Tak ada yang spesial dari sebatang pohon, tidak hingga aku mengenalmu dan merajut detik disaksikan sebatang pohon. Ini bukan kisah bahagia sepasang kasmaran di tengah hutan atau di tengah taman. Ini hanya sebuah kisah tentangku, tentangmu dan sebatang pohon di parkiran kampus. Tentu saja ada sedikit rindu dendam, cinta, senyum dan seiris luka.
***
Pagi itu aku terlambat bangun. Pukul tujuh kurang lima menit aku sudah memacu motor menuju kampus. Masih sepi. Tapi untuk memulai menulis rangkuman 1 bab buku dengan dua belas halaman folio bergaris ditambah 10 soal yang tidak kumengerti, sepagi ini terasa telat. Belum lagi aku harus mengambil buku yang tersimpan dalam loker di sekretariat lembagaku. Itulah mengapa aku menganggap diriku terlambat. Parkiran masih kosong, hanya ada seorang lelaki, duduk di motor dan sibuk dengan smartphonenya.

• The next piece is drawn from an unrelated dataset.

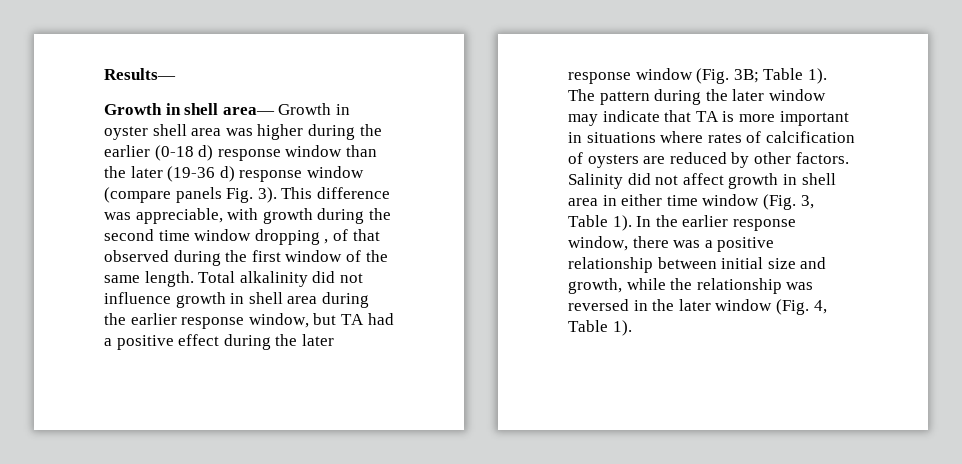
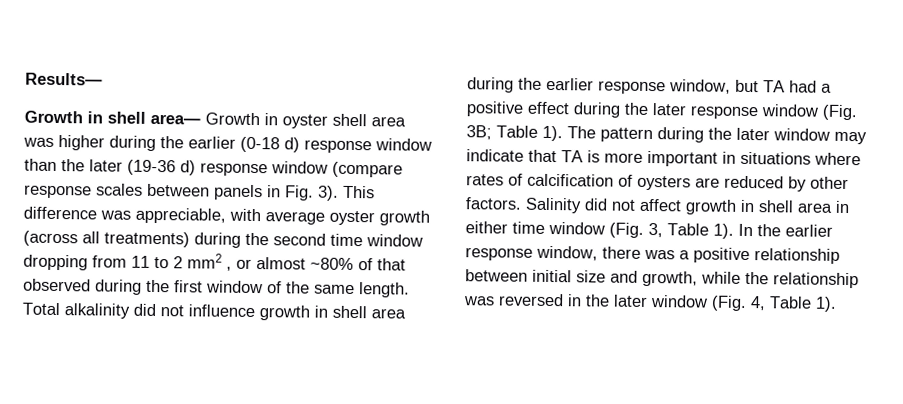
- Growth in shell area— Growth in oyster shell area was higher during the earlier (0-18 d) response window than the later (19-36 d) response window (compare panels Fig. 3).
+ Growth in shell area— Growth in oyster shell area was higher during the earlier (0-18 d) response window than the later (19-36 d) response window (compare response scales between panels in Fig. 3).
- This difference was appreciable, with growth during the second time window dropping , of that observed during the first window of the same length.
+ This difference was appreciable, with average oyster growth (across all treatments) during the second time window dropping from 11 to 2 mm2 , or almost ~80% of that observed during the first window of the same length.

Tempat yang bagus, karena dahan pohon yang rindang meneduhkan bagian itu. Aku parkir di sebelahnya. Buru-buru meletakkan helm dan bergegas ke kelas.
“Hei tunggu, kau belum mencabut kunci motormu.”
Aku berhenti, dan melihat ke belakang. Aduh, bodohnya! Sembrono membiarkan kunci motorku bergelantungan begitu saja. Sambil tersenyum menahan malu, aku kembali ke motor.
“Tak usah terburu-buru. Ini masih pagi, belum ada dosen,” kau tersenyum padaku.
Sebenarnya aku ingin mendiamkanmu saja, tapi rasa terimakasih membuatku membalas teguranmu.
“Kau sendiri sepagi ini sudah di sini? Mau nyontek ya?” ucapku sembarang.
“Aku menunggu teman. Jangan-jangan malah kamu yang mau nyontek? Sampai terburu-buru begitu?”
Ups, salahku berbicara tanpa berpikir. Sehingga apa yang aku ucapkan tak lain refleksi diriku sendiri. Terlanjur malu, aku bergegas meninggalkan tempat itu. Bahkan lupa mengucapkan terimakasih.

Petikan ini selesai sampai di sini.